— Вы серьезно, Зандлер? Тогда давайте сейчас же возьмем под наблюдение все отделения банков и все казармы бундесвера на территории Большого Берлина. И, гулять так гулять, все магазины мужской одежды, ведь и про белую рубашку забывать не годится. — Она отвернулась и заказала герру К. вторую порцию виски для себя и первую для коллеги, которому, по ее мнению, тоже не мешало выпить. — Еще стоит узнать во всех храмах города, не запланированы ли у них на ближайшие дни ритуалы последнего помазания.
Инспектор помахала пустым стаканом. Зандлер помешал ложечкой свой кофе.
— В этой истории есть и кое-что хорошее. Мы можем положить ей конец. Нам ни к чему знать, зачем Шилль отключает сигнализацию или устраивает дуэль между рыбками-грызунами. Нас это не касается. И я говорю это не только как офицер полиции, но и как частное лицо, которое, возможно, выпило слишком много или, возможно, слишком мало. Попрощайтесь с тайнами, Зандлер! О пятнах от красного вина позаботится химчистка, а о рыбах-грызунах позаботится рыбак-грызун. Оставьте это! Воля человека — его царствие, и не имеет значения, верит ли он при этом в Царствие Небесное. Герр К. подошел к их столику и подал виски в тяжелых толстодонных хрустальных бокалах.
— Кстати, — не унимался Зандлер, — после вашего ухода Марков заявил, что будет искать себе секунданта. Он сказал: «С меня хватит».
— Вот-вот, с меня тоже, — поддакнула Танненшмидт.
Причину, по которой Марков после скандала в опере, находившейся в двух кварталах от его дома, не пошел прямо к себе, можно объяснить с психологической, а не с метеорологической точки зрения. На улице было холодно и становилось все холоднее, пальто Марков забыл в гардеробе. Другое вероятное объяснение состоит в том, что ключи от его квартиры лежали в кармане пальто.
Ноги пронесли Маркова по широкой дуге мимо Бранденбургских ворот к Тиргартену. Может, он не хотел идти той дорогой, по которой еще несколько часов назад шел уважаемым психиатром, а потом вдруг превратился в мнимого покойника в опере? А может, его охватило чувство, что у него больше нет дома? Бог свидетель, когда сегодня вечером на глазах у толпы народа он рухнул на пол, точно девчонка-истеричка, он перестал быть тем Оскаром Б. Марковым, который жил и принимал пациентов по адресу: Рейнхардтштрассе, угол Луизенштрассе. И даже если… даже если нынешний Марков по-прежнему оставался тем же Марковым, что и раньше, нельзя не учитывать унизительный эффект мести, который детская травма оказала на, казалось бы, справившегося с ней индивидуума: этот эффект разрушил не только самооценку Маркова или то, что он под таковой понимал, но и его компетентность как профессионала.
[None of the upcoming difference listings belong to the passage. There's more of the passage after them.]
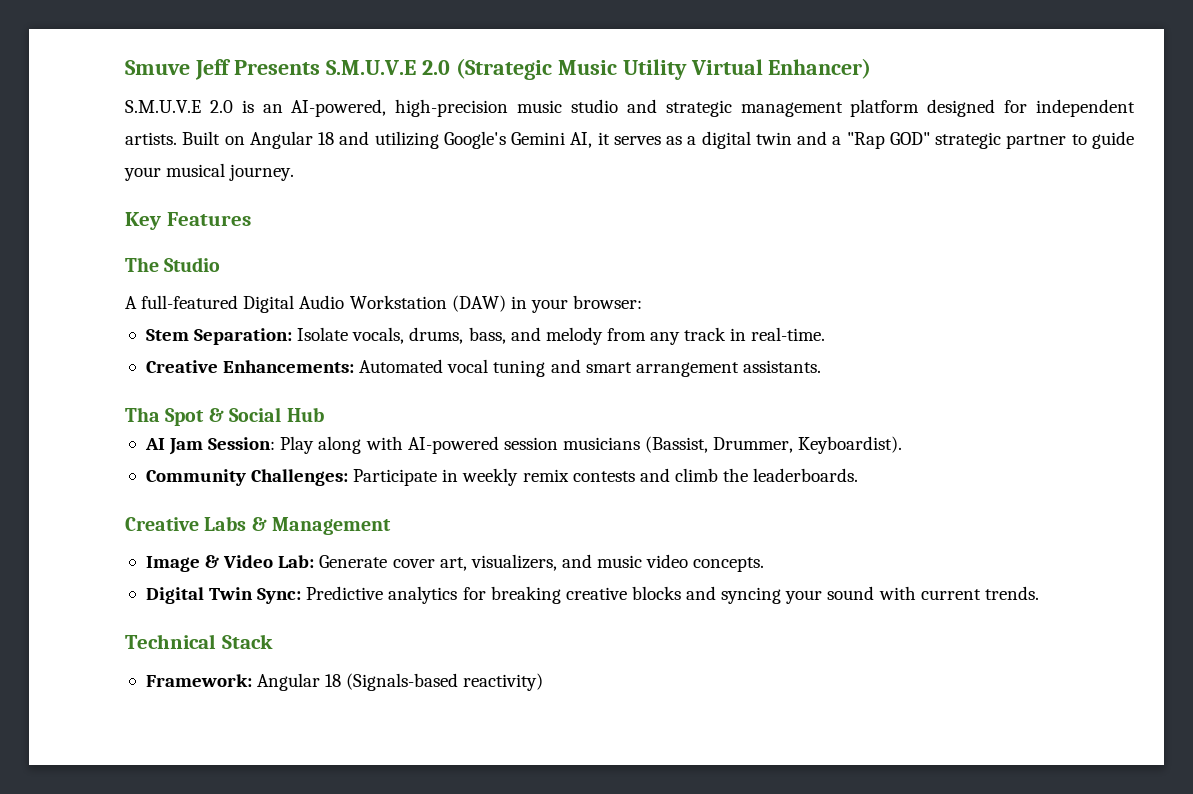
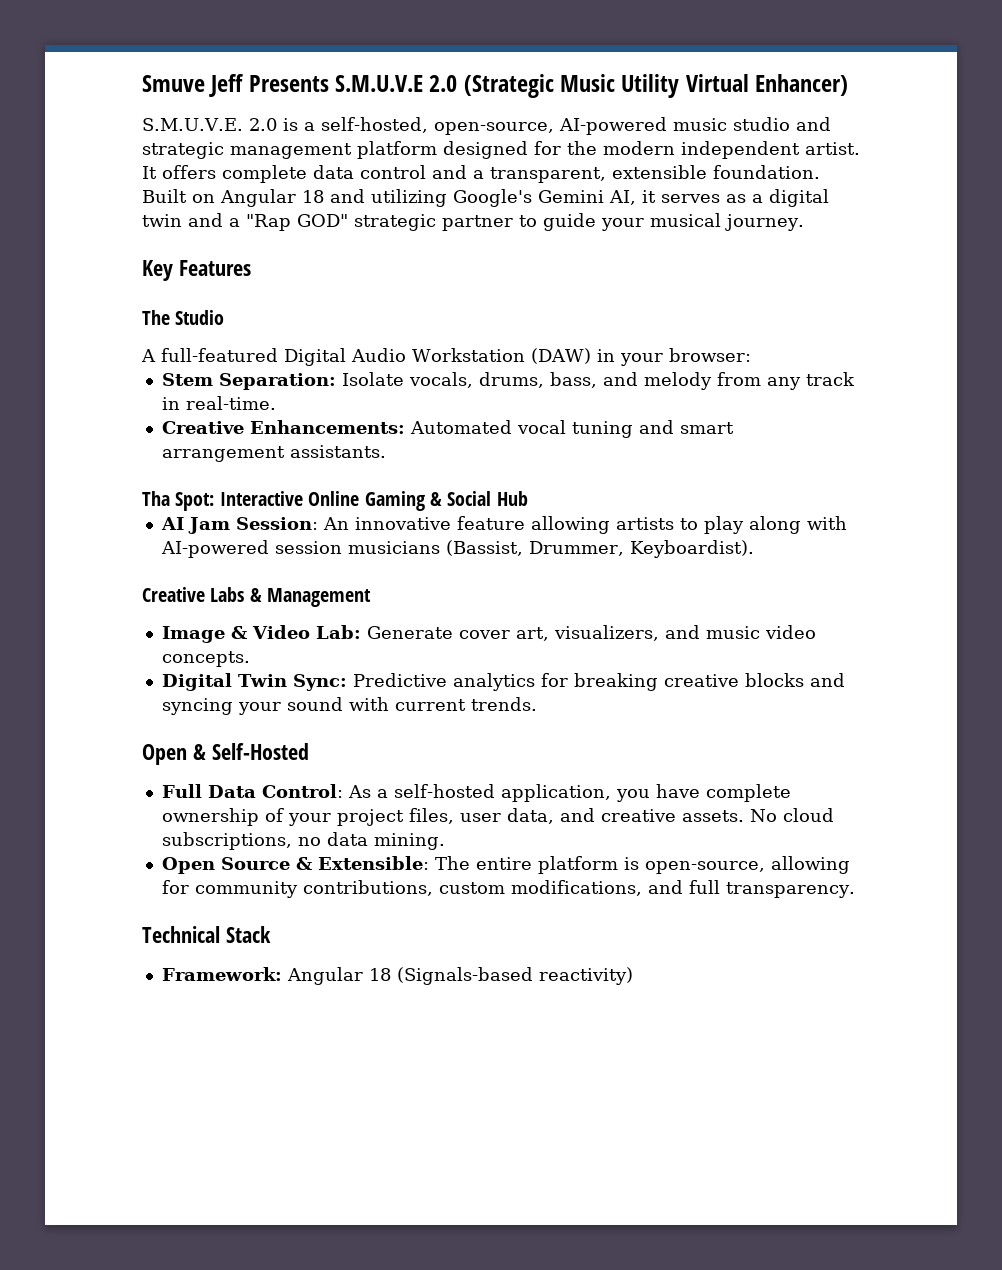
- S.M.U.V.E 2.0 is an AI-powered, high-precision music studio and strategic management platform designed for independent artists.
+ S.M.U.V.E. 2.0 is a self-hosted, open-source, AI-powered music studio and strategic management platform designed for the modern independent artist. It offers complete data control and a transparent, extensible foundation.
- Tha Spot & Social Hub
+ Tha Spot: Interactive Online Gaming & Social Hub
- AI Jam Session: Play along with AI-powered session musicians (Bassist, Drummer, Keyboardist).
+ AI Jam Session: An innovative feature allowing artists to play along with AI-powered session musicians (Bassist, Drummer, Keyboardist).
- Community Challenges: Participate in weekly remix contests and climb the leaderboards.
+ Open & Self-Hosted
+ Full Data Control: As a self-hosted application, you have complete ownership of your project files, user data, and creative assets. No cloud subscriptions, no data mining.
+ Open Source & Extensible: The entire platform is open-source, allowing for community contributions, custom modifications, and full transparency.

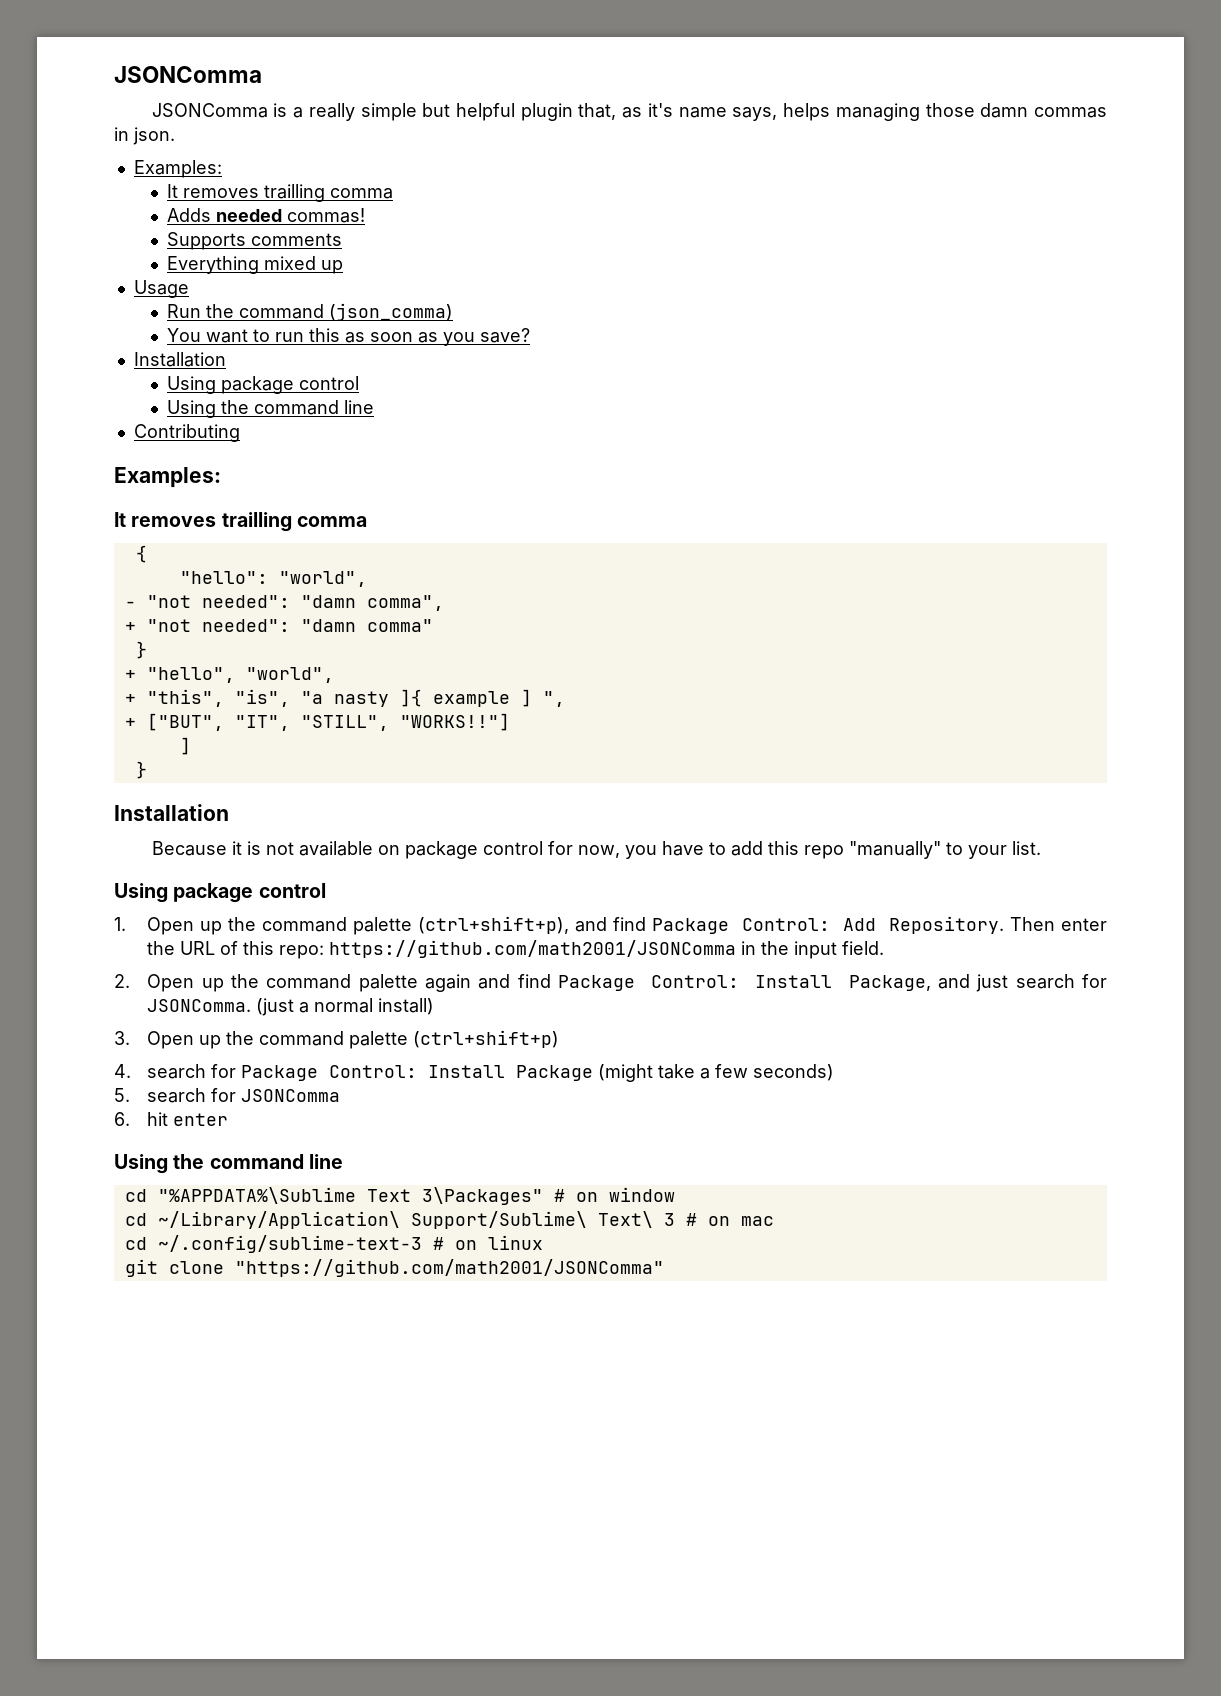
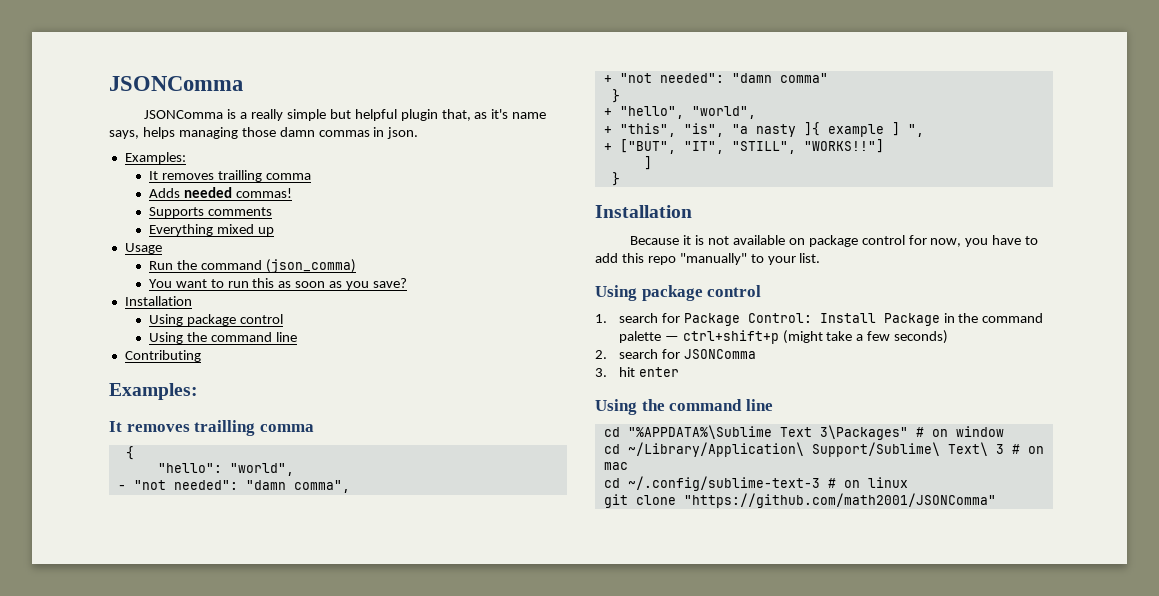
- 1. Open up the command palette (ctrl+shift+p), and find Package Control: Add Repository. Then enter the URL of this repo: https://github.com/math2001/JSONComma in the input field.
- 2. Open up the command palette again and find Package Control: Install Package, and just search for JSONComma. (just a normal install)
- 3. Open up the command palette (ctrl+shift+p)
- 4. search for Package Control: Install Package (might take a few seconds)
+ 1. search for Package Control: Install Package in the command palette — ctrl+shift+p (might take a few seconds)
- 5. search for JSONComma
+ 2. search for JSONComma
- 6. hit enter
+ 3. hit enter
Один-единственный выстрел в «Евгении Онегине» превратил тридцать лет блестящей работы в тридцать лет шарлатанства.
Шепча что-то себе под нос, размахивая руками и стуча зубами, Марков неожиданно оказался перед советским мемориалом в Тиргартене. Едва увидев наведенное прямо на него дуло танковой пушки, мигом вспомнил сцену оперной дуэли, вспомнил наведенный прямо на него пистолет в руке Онегина и, холодея от ужаса, бросился прочь. Он подумал, что стоило бы позвонить Констанции, но сообразил, что она все равно не возьмет трубку и это, вероятно, будет лучше и для нее, и для него. Следует ли ей узнать, что за буря разыгралась в ее отсутствие? Нет, не следует, он бы ей точно ничего не рассказал, однако понимал, что так или иначе ей все станет известно.
Припозднившиеся прохожие с удивлением оглядывались на человека, который шаткой походкой шел через Моабит и Митте, разговаривая сам с собой и прижимая к груди разорванную окровавленную рубашку.
Подойдя к заправке на Шоссештрассе, он заказал в ночном киоске кофе, а потом, получив заветный стаканчик, попросил продать ему пальто, одеяло, да что угодно, лишь бы это позволило ему согреться.
— Могу предложить только шнапс, — отозвался продавец. — Хотя… погодите-ка.
Он долго рылся на полках, а по плоскому экрану телевизора над кассой тянулась бегущая строка новостей. На «Коста Конкордия» продолжаются спасательные работы. На Шпиттельмаркте разбита витрина магазина мужской одежды, версия ограбления подтвердилась. А затем Марков увидел на экране самого себя: Зандлер ведет его сквозь толпу, лицо Маркова наполовину скрыто курткой, и сопровождает все это комментарий мужским голосом: «Задержание. Псих-психиатр срывает оперный спектакль». При всей своей неточности эти слова звучали как позорное клеймо. Марков понял, что на его репутации можно смело ставить крест.